In the Bakersfield region, where a recent border patrol operation lasted days and led dozens of arrests, Paula Flores expressed concerns about the deportation as it was cutting a row of vines.

In the current state of things, she said, she has no complaints about her current job. But the threat of raids could make workers confronted with abusive supervisors reflect twice before reporting the dangers, she said.

“Imagine if they have threatened us with immigration,” said Flores, a Mexican immigrant who has been in the United States for almost three decades in Spanish. “Obviously, no one would bring anything.”

Government regulators unable to present themselves in each workplace are based on workers’ complaints to direct them to problems, experts said. An AFL-CIO analysis estimated that with existing personnel, inspectors would take more than 200 years to reach all construction sites in California.

The system “must necessarily count on workers who manifest themselves,” said Widess, former director of Cal / Osha.

For years, Ice has undergone internal advice to prevent the agency from being armed in disputes, said Jessie Hahn, principal lawyer on labor and employment policy for national immigration Law Center. These policies have been guided by the fact that “it has been a long time since the private parties have been trying to use the application of immigration to gain the top in a dispute,” said Hahn.

The Ministry of Internal Security offered a “discretionary protection on a case -by -case basis to the victims who lack employment authorization”, indicates its website. This practice helps “work and employment agencies to invest more fully on violations of the work site”, according to the ministry.

In Georgia, such insurance has been crucial that chemical regulators have studied how a fatal cloud from liquid nitrogen killed six workers in a poultry transformation center, said Shelly Anand, executive director of legal collaboration immigrant rights and workers’ rights.

Obtaining temporary protection against expulsion “was so critical for immigrant workers to manifest themselves,” said Anand.

A 50 -year -old Mexican immigrant who worked in the establishment of Georgia declared in Spanish that it had made him feel more protected. “We are not afraid to speak, or that because we have no status, we cannot express ourselves,” she said.

Hahn stressed that such policies were discretionary. The defenders of immigrants have prompted to consolidate these protections with a federal bill that would expand the admissibility to the visa to workers cooperating with regulators to expose labor violations, so far without success.

A spokesperson for the ICE has referred to Times’ questions as to whether the agency would hold the workplace raids in the midst of a health or security survey at the Federal OSHA, which n ‘did not comment.
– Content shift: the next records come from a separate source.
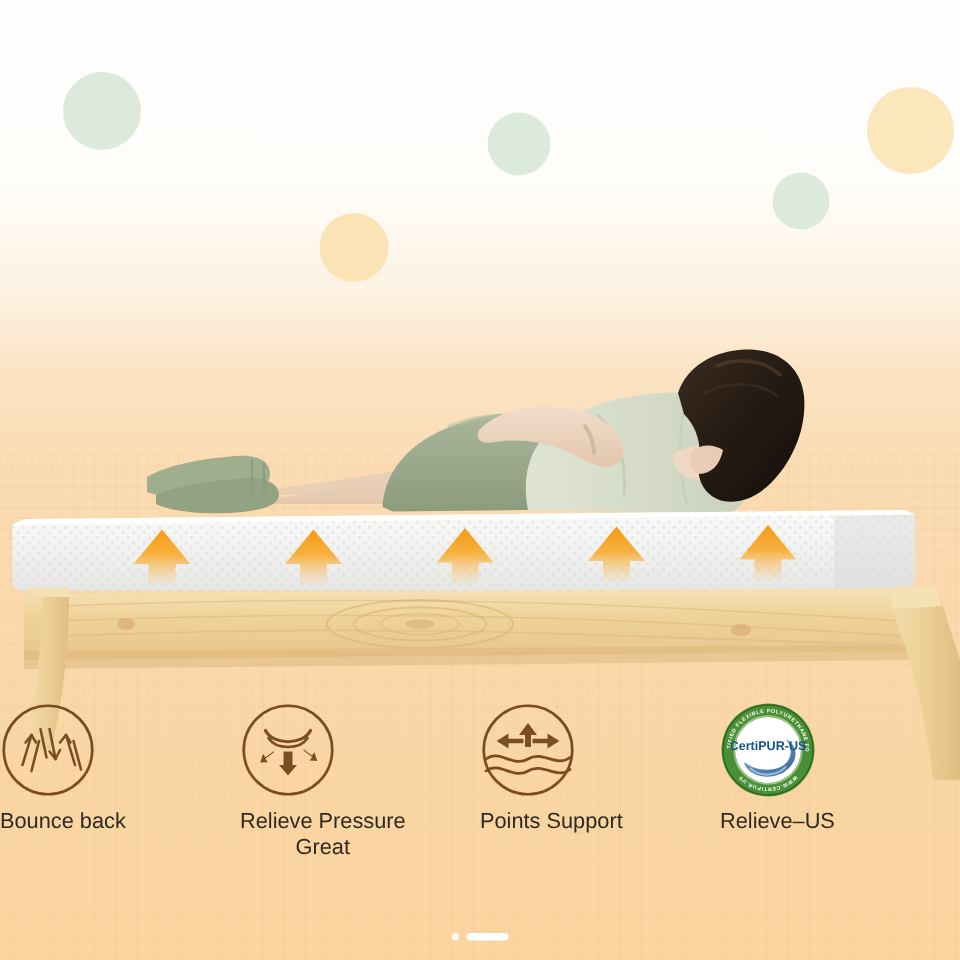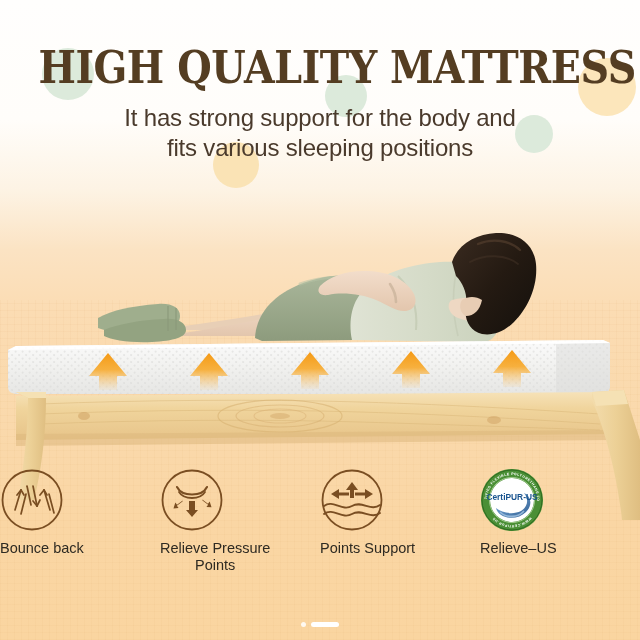--- a/index.html
+++ b/index.html
@@ -146,13 +146,6 @@
   <div class="deco" style="left:515px; top:115px; width:38px; height:38px; background:#dceadb;"></div>
   <div class="deco" style="left:213px; top:142px; width:46px; height:46px; background:#fae3b5;"></div>
 
-  <div class="header">
-    <div class="title">HIGH QUALITY MATTRESS</div>
-    <div class="subtitle">
-      <div>It has strong support for the body and</div>
-      <div>fits various sleeping positions</div>
-    </div>
-  </div>
 
   <svg class="bed" viewBox="0 0 640 640">
     <defs>

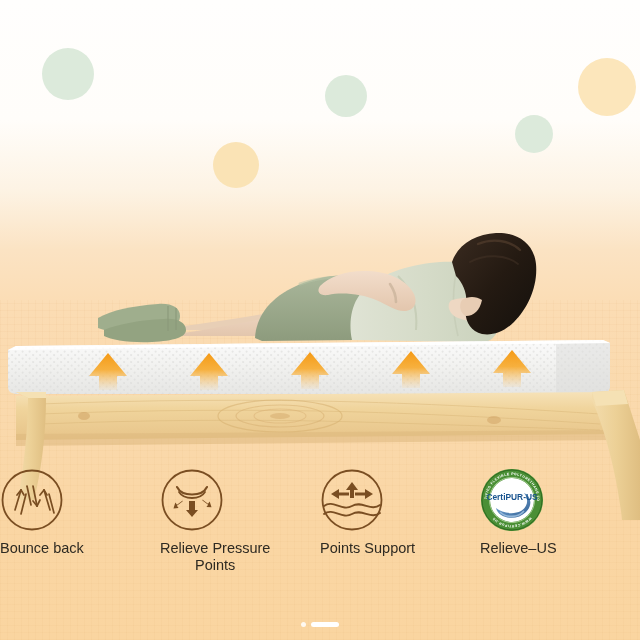--- a/index.html
+++ b/index.html
@@ -315,7 +315,7 @@
       </svg>
       <div class="f-label">
         <div>Relieve Pressure</div>
-        <div>Points</div>
+        <div>Great</div>
       </div>
     </div>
Georgetown Berkowitz said raids in the workplace on poultry plants under the first Trump administration had lasting effects on workers later, “when Covid ran through these meat packaged plants.”

“Because Trump made these raids known and went to workplaces, people were terrified to express themselves. And it was only after the hospitals have been exceeded that people began to pay attention. »»

The epidemics covored by meat packaging, in turn, affected people far beyond the production lines: an analysis concluded that in July 2020, up to 8% of cases nationwide were Associated with close cattle factories and the vast majority of these cases were not part of the cases, including the workers themselves.

The danger that work diseases are not detected could be exacerbated if immigrants avoid hospitals and clinics where doctors may diagnose and relaunch emerging threats, experts said. In the current state of things, undocumented immigrants are faced with financial, legal and linguistic obstacles looking for health care, said Dr. Sheiphali Gandhi, Deputy Professor of Professional and Environmental Medicine at UC San Francisco .

“Everything that aggravates one of these factors would make it less likely that they are looking for care … unless it is an absolute emergency,” said Gandhi.